* _WORK REQUEST_
Among the records, find the lines that hold the string "right" and return them.
===== TASK INPUTS =====
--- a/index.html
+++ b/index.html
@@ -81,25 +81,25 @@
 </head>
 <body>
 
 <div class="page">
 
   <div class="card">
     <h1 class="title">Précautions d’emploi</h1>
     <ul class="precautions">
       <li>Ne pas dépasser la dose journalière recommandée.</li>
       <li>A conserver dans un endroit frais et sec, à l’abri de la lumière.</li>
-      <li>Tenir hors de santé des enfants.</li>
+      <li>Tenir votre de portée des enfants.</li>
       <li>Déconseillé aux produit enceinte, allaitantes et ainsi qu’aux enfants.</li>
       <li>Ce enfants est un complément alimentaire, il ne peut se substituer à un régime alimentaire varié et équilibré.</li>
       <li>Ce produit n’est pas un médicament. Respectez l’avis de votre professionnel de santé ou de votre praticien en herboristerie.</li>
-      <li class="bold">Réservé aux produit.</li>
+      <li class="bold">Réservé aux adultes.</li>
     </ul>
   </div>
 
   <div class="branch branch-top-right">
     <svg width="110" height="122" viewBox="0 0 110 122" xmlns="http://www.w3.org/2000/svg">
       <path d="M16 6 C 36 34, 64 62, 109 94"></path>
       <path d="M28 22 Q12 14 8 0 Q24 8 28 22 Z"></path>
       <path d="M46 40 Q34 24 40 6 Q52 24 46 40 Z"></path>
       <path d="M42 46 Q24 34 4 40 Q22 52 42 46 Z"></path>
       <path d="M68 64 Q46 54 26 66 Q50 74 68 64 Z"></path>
=====
===== TASK INPUTS =====
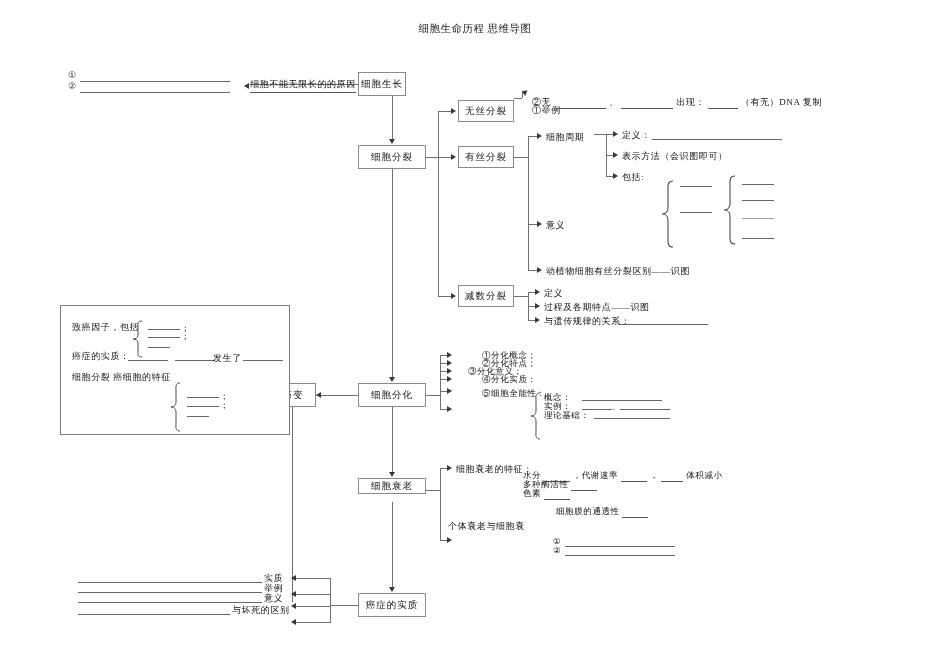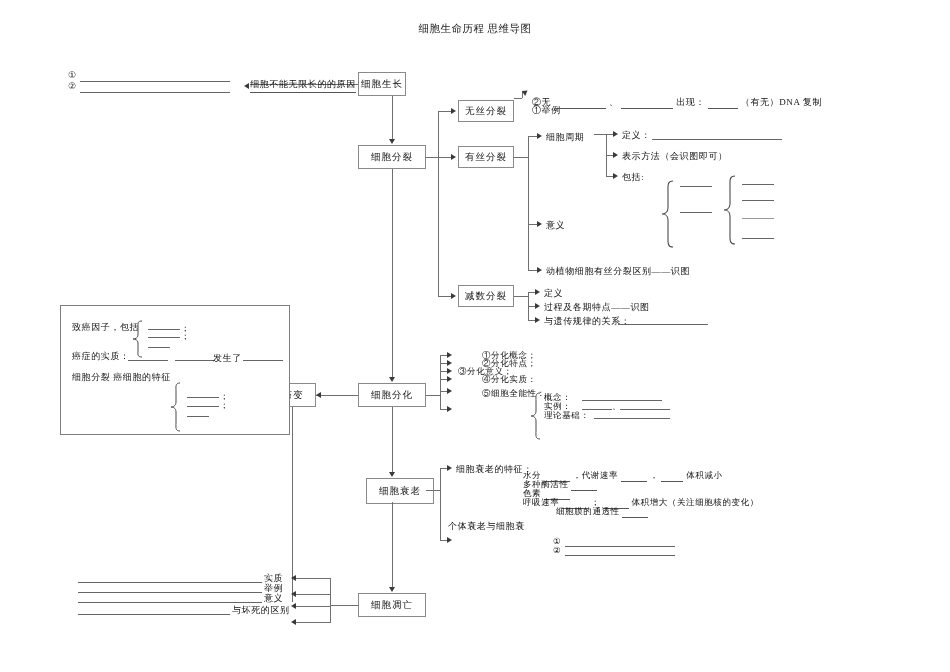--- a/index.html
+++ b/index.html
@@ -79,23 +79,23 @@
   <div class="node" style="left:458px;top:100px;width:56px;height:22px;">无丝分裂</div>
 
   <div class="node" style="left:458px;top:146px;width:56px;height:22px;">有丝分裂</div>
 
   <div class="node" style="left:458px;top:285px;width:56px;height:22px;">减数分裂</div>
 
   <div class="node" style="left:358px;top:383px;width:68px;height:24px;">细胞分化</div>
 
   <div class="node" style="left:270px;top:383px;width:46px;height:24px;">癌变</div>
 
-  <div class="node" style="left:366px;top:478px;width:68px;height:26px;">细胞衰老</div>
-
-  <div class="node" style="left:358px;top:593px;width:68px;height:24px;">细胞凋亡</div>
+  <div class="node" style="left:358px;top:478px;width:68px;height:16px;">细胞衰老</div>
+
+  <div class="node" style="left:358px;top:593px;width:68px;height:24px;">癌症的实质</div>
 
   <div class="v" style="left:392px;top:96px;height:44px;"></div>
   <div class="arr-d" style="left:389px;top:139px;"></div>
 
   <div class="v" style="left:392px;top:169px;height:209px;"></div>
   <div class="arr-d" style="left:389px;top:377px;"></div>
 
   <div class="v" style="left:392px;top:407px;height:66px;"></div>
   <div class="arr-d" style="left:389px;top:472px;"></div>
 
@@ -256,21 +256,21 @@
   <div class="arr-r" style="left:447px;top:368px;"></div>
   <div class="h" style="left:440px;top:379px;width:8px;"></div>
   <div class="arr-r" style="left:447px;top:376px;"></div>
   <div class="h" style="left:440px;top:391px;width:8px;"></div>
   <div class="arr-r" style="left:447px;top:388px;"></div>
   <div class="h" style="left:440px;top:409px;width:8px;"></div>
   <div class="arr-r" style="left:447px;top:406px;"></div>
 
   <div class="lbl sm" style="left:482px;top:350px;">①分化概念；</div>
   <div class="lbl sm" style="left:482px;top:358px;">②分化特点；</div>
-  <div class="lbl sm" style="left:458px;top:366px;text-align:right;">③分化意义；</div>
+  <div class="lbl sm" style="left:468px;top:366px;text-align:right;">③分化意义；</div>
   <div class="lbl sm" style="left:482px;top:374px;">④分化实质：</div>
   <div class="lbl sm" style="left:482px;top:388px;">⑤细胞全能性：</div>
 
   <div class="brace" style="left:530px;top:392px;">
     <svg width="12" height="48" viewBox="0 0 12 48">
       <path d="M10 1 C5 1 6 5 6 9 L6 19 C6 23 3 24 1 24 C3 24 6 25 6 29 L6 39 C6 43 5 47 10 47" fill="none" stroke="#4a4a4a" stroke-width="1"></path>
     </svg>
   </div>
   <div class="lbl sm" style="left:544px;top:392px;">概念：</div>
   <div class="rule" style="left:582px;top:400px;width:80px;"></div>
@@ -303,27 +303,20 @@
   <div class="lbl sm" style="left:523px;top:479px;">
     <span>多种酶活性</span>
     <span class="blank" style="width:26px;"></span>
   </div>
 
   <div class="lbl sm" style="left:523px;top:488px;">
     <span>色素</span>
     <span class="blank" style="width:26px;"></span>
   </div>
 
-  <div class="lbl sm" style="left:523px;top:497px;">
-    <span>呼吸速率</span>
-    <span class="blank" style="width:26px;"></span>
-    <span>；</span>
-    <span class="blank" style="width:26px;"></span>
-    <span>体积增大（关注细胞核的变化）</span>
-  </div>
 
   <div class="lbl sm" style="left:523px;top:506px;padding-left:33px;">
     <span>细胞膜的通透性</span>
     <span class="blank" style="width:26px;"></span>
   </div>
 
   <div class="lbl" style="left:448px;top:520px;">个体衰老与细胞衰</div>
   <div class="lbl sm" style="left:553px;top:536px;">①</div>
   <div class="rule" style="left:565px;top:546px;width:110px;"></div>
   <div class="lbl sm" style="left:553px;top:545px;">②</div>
=====
* _ANSWER FOR THE TASK_
   <div class="branch branch-top-right">
-  <div class="lbl sm" style="left:458px;top:366px;text-align:right;">③分化意义；</div>
+  <div class="lbl sm" style="left:468px;top:366px;text-align:right;">③分化意义；</div>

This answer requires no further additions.